Türkiye’nin en mücadeleci sendikalarından birinin sadece 7 ayda yaşadığı bu deformasyon Türkiye sendikacılık hareketi açısından ibret vericidir. Ayrıca kaybedilen, sadece Hava-İş üyelerinin değil işçi sınıfının mevzisidir. Ancak bu gelişmeler Aralık 2013’teki Hava-İş Genel Kurulunu izleyen hiç kimse açısından sürpriz değildir. Ve Genel Kurulu boykot eden delegeler açısından da olmamalıdır.
Hava-İş Sendikasının yeni yönetimi, patron ve hükümetin doğrudan müdahil olduğu bir kongre sürecinin ardından göreve geldi. İşe iade davalarını zaten kazanmış olan 305 işçiyi işe döndürmeyi vadederek yönetime talip olan sendika başkanı ise bu davalarda işçilere karşı THY yönetimi lehine şahitlik yaptığı mahkeme tutanaklarına geçmiş biri. Mahkemede verdiği ifadede “Kararsız kalmış uçucu ekibe uçmaları telkininde bulunmak üzere görevlendirildiğini” söylüyor.
Yani yeni Hava-İş’in Başkanı, yandaş tutumunu grev kırıcılığı ile taçlandırmış bir “sendikacı”. Üstelik bunu patron talimatı ile yaptığı da kayıtlara geçmiş.
ILO’nun 87 sayılı Sözleşmesi sendikaların devlete karşı, 98 sayılı Sözleşmesi ise işverene karşı bağımsızlığının güvencesidir. Türkiye her iki sözleşmeyi de onaylamış ve benzer hükümleri iç hukukuna da aktarmıştır.
Buradan hareketle Hava-İş yönetiminin hukuksal geçerliliğini sorgulamak için artık çok geç olsa da; yeni yönetime oy veren delegelerin de, önce grev kırıcılık yapıp sonra oylamayı boykot edenlerin de iradelerini Genel Kurulda dile getirilen bu mahkeme tutanaklarını bilerek kullandıklarının altını çizmek gerekir.

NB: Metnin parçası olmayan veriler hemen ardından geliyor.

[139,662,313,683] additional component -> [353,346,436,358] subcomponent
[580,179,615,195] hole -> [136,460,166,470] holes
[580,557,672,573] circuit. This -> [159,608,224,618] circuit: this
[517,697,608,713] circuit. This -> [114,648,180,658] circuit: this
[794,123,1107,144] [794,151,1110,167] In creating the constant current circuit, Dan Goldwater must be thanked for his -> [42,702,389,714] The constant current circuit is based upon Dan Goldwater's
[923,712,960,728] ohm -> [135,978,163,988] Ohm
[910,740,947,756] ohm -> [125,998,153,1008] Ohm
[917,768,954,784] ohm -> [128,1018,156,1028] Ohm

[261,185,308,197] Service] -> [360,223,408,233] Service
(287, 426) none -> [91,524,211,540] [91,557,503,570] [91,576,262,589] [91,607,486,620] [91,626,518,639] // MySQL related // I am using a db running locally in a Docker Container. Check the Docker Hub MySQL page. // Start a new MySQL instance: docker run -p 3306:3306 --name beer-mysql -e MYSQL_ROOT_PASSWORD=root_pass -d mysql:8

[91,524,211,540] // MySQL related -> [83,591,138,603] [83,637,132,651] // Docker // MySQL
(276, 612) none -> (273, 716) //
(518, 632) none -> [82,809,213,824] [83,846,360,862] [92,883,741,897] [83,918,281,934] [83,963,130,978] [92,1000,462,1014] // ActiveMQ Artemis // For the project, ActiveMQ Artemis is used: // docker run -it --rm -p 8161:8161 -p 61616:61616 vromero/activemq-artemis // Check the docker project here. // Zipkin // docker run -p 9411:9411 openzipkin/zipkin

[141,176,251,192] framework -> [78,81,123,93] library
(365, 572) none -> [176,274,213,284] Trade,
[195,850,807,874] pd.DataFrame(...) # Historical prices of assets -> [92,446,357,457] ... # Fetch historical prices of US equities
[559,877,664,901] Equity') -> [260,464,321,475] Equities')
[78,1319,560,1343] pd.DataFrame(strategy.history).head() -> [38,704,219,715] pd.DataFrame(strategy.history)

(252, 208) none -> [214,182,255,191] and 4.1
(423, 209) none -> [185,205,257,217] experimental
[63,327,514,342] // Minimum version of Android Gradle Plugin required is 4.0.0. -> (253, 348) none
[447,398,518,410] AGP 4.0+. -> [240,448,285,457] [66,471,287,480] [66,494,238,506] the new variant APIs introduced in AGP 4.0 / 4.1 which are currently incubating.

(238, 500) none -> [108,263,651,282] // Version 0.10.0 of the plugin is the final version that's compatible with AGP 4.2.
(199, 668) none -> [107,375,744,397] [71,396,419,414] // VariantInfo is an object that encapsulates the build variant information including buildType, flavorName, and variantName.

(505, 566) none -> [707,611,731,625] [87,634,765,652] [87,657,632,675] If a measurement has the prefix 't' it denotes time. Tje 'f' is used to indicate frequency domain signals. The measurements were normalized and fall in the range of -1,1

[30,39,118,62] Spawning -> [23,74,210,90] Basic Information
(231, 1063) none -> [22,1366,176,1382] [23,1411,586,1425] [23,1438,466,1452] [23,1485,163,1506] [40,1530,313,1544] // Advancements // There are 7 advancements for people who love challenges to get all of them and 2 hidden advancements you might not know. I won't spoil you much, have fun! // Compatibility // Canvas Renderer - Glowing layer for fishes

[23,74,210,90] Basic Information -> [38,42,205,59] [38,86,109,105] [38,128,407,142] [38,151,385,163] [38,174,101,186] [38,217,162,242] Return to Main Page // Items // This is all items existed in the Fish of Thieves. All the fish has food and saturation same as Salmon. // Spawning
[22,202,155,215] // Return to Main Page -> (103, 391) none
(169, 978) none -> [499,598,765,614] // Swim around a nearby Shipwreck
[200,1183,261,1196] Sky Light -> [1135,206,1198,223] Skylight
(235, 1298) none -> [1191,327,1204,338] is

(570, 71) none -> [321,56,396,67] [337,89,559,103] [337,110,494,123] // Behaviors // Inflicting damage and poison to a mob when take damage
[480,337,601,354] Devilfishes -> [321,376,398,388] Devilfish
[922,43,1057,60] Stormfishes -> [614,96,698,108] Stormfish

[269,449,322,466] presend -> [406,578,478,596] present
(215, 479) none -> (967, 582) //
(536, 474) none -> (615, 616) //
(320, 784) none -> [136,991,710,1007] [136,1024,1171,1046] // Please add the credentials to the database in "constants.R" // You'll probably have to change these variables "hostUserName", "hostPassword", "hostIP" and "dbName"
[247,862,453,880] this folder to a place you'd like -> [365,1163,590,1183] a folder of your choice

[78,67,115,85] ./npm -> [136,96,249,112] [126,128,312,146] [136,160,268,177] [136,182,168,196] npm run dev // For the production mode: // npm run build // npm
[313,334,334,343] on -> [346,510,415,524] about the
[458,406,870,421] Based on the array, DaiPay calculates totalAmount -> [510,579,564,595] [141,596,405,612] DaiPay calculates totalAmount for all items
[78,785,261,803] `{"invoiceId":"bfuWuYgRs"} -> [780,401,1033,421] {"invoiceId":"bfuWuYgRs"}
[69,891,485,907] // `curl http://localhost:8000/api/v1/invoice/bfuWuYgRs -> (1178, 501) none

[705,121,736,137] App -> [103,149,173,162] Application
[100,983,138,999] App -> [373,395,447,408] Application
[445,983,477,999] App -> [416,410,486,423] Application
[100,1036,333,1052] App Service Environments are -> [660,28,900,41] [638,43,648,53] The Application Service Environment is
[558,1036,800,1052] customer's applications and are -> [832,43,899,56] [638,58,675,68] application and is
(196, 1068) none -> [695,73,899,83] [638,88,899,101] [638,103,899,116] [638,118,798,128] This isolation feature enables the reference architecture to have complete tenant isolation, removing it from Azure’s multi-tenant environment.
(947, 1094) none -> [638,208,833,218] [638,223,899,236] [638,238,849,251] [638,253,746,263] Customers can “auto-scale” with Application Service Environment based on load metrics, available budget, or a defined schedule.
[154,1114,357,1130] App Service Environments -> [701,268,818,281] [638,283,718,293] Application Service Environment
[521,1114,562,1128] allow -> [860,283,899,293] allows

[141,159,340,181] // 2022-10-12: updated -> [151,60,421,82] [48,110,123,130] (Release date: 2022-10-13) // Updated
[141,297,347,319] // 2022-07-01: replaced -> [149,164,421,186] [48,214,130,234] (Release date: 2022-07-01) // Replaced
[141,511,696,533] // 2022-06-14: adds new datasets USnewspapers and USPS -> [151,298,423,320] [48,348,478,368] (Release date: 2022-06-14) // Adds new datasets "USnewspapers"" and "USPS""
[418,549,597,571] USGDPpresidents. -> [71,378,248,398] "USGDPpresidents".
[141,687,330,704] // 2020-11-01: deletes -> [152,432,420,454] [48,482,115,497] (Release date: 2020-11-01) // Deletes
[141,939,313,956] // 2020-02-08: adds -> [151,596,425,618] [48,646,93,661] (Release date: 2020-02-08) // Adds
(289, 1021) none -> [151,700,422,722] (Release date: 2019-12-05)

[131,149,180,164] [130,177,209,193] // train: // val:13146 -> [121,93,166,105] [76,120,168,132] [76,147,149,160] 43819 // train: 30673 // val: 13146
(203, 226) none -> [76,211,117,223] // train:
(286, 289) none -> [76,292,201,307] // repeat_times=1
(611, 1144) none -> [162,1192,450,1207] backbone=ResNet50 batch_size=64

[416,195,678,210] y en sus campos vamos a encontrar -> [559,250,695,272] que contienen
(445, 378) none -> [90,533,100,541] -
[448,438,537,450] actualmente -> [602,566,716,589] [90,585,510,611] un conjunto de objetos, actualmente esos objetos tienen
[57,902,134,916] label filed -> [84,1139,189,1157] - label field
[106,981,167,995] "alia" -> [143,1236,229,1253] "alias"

Son olarak, atılan işçiler büyük ölçüde greve katılanlar olmakla beraber içlerinde önce greve çıkıp sonradan işbaşı yapanların olduğu da söyleniyor.
Ne diyelim, boşuna bağırmıyorlarmış demek ki; ‘Kurtuluş yok tek başına’ diye. Bir bildiği varmış bu direnen işçilerin.(KAYNAK:evrensel.net)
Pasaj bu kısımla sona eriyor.